## WHAT YOU WILL DO:
Would you transcribe each entry precisely as it stands, setting aside any images?

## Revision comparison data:
_ _ _ _

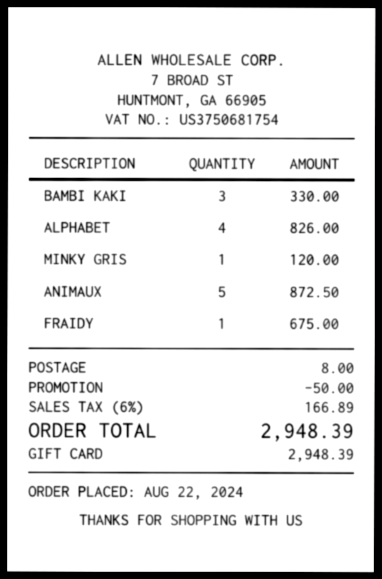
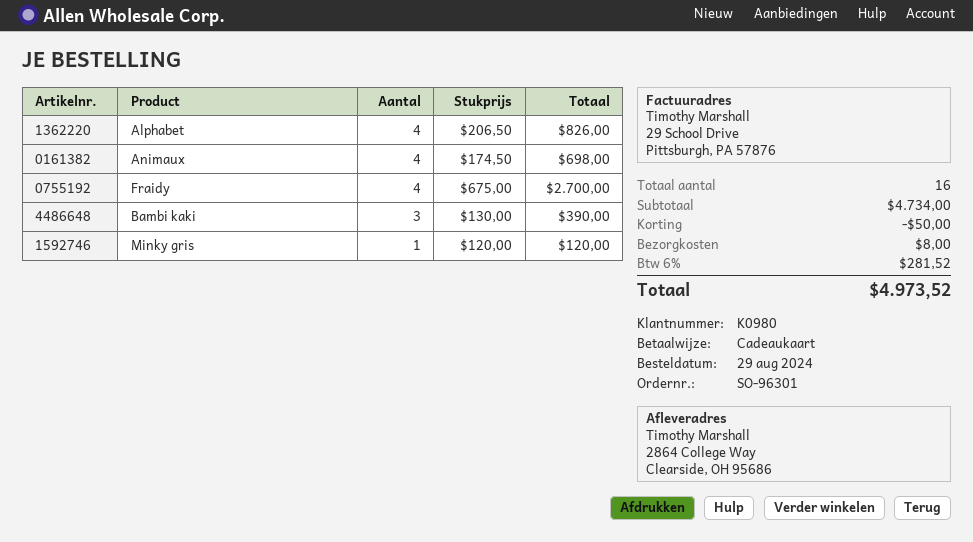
order date: 2024-08-22 -> 2024-08-29
BAMBI KAKI: 3 for 330.00 -> 3 for 390.00
ANIMAUX: 5 for 872.50 -> 4 for 698.00
FRAIDY: 1 for 675.00 -> 4 for 2700.00
tax: 6% = 166.89 -> 6% = 281.52
total: 2948.39 -> 4973.52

_ _ _ _

## OUTPUT FOR THIS EXERCISE:
order date: 2024-08-22 -> 2024-08-29
BAMBI KAKI: 3 for 330.00 -> 3 for 390.00
ANIMAUX: 5 for 872.50 -> 4 for 698.00
FRAIDY: 1 for 675.00 -> 4 for 2700.00
tax: 6% = 166.89 -> 6% = 281.52
total: 2948.39 -> 4973.52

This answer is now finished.